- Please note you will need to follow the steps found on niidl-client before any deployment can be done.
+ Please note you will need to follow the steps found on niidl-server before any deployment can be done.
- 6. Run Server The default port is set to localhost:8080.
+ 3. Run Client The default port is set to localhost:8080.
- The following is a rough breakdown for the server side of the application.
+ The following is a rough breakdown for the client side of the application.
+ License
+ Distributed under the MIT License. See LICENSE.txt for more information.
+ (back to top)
★ ★ ★
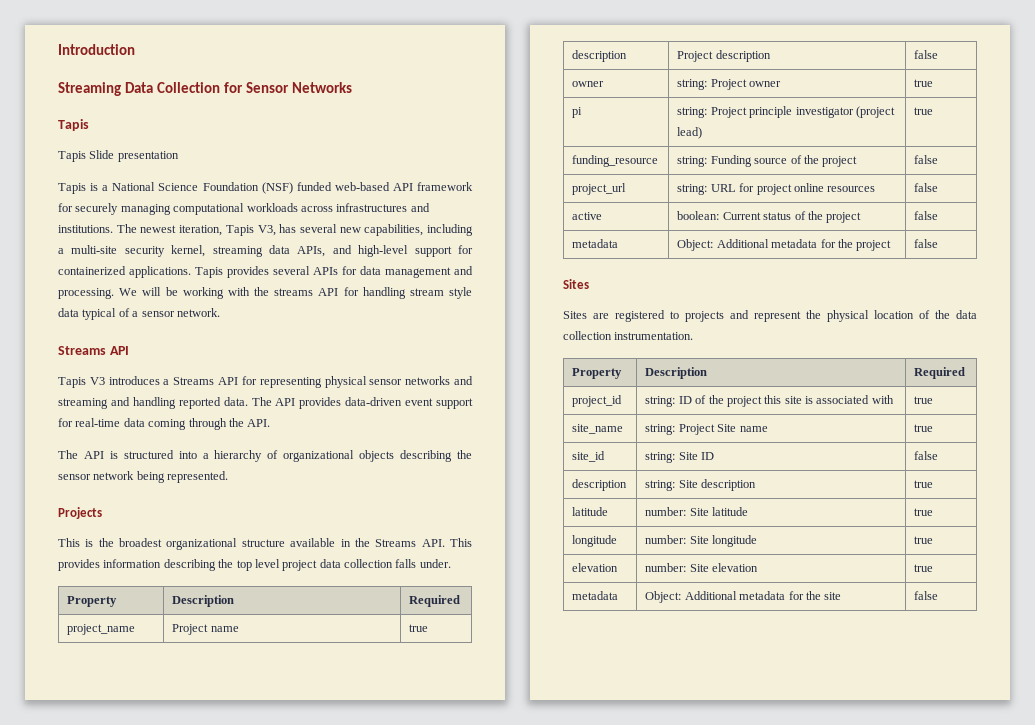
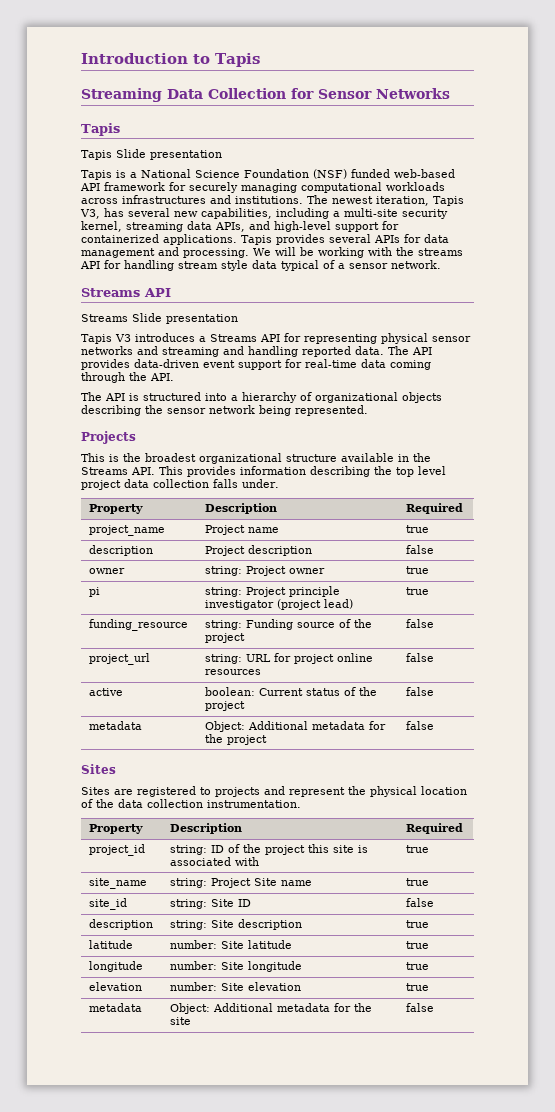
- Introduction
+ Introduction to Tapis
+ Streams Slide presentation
★ ★ ★
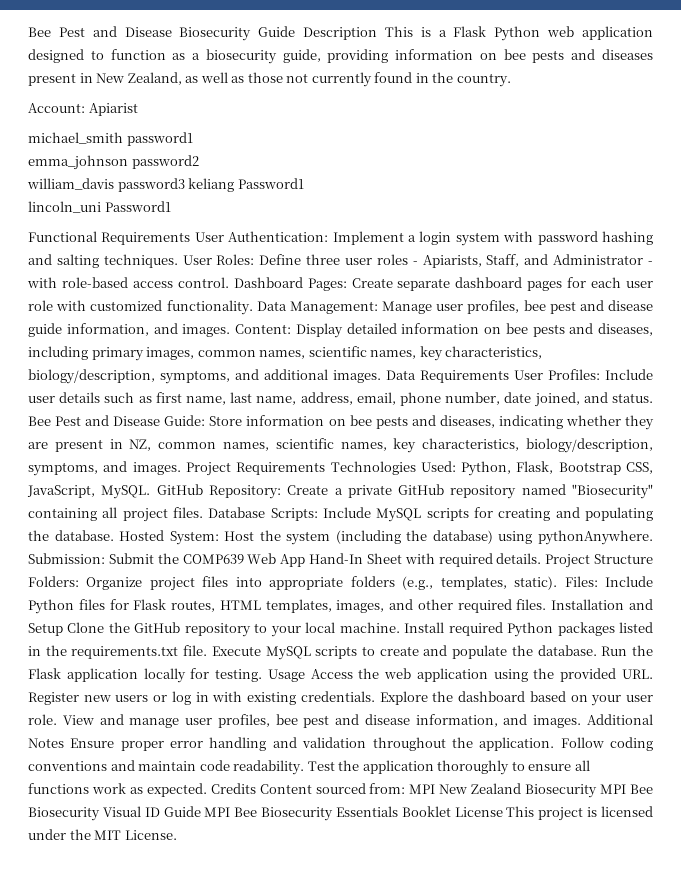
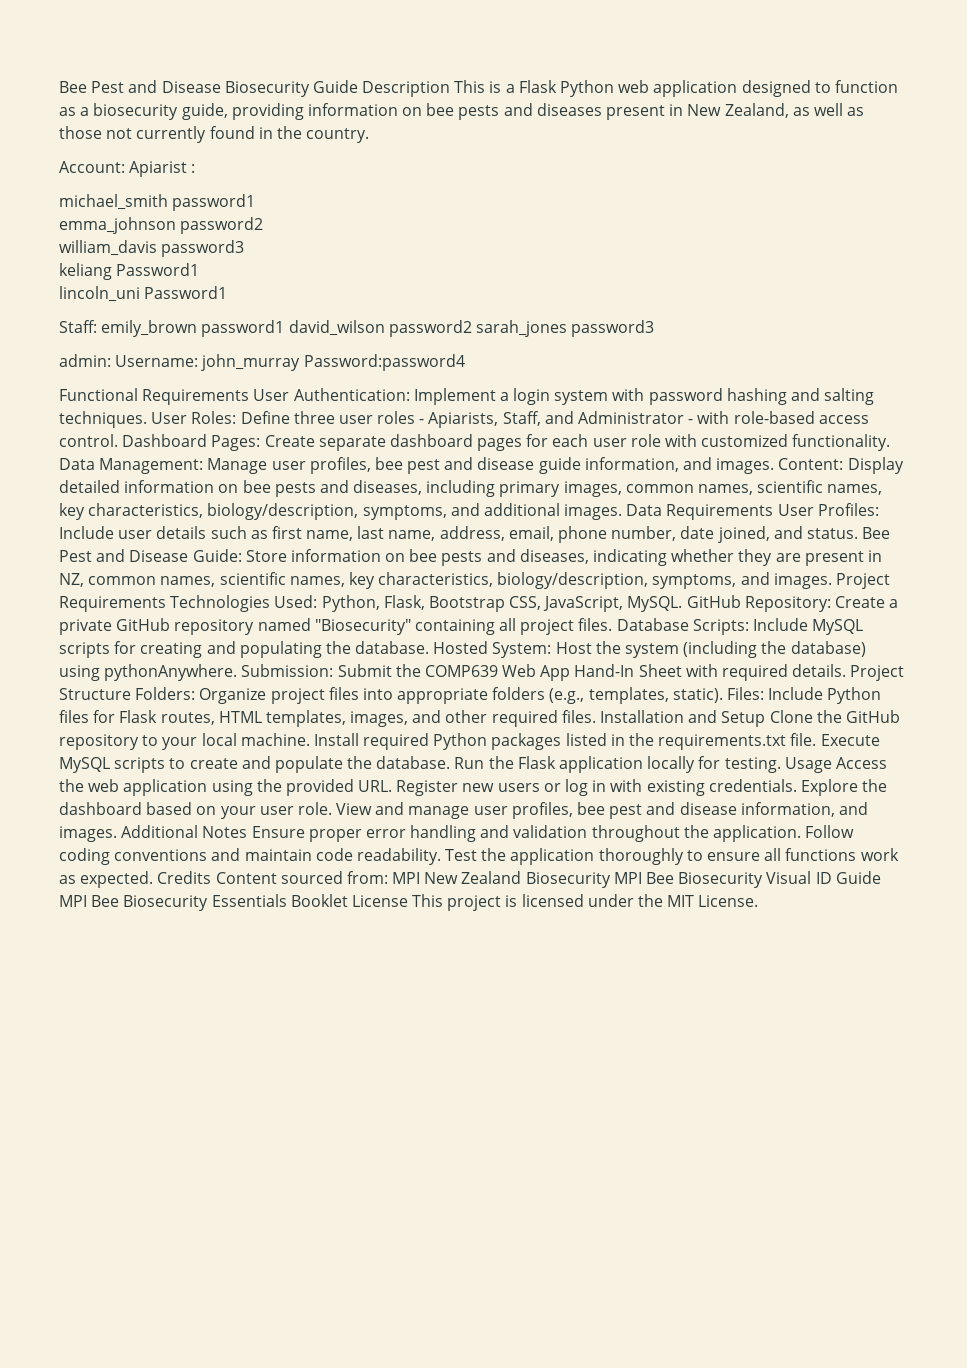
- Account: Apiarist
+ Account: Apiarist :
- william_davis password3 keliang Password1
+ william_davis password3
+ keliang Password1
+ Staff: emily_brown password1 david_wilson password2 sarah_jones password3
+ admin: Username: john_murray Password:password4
★ ★ ★
### PROBLEM TO WORK ON:
Copy out each line from the listing that contains the string "default".

### WRITTEN REPLY:
- 6. Run Server The default port is set to localhost:8080.
+ 3. Run Client The default port is set to localhost:8080.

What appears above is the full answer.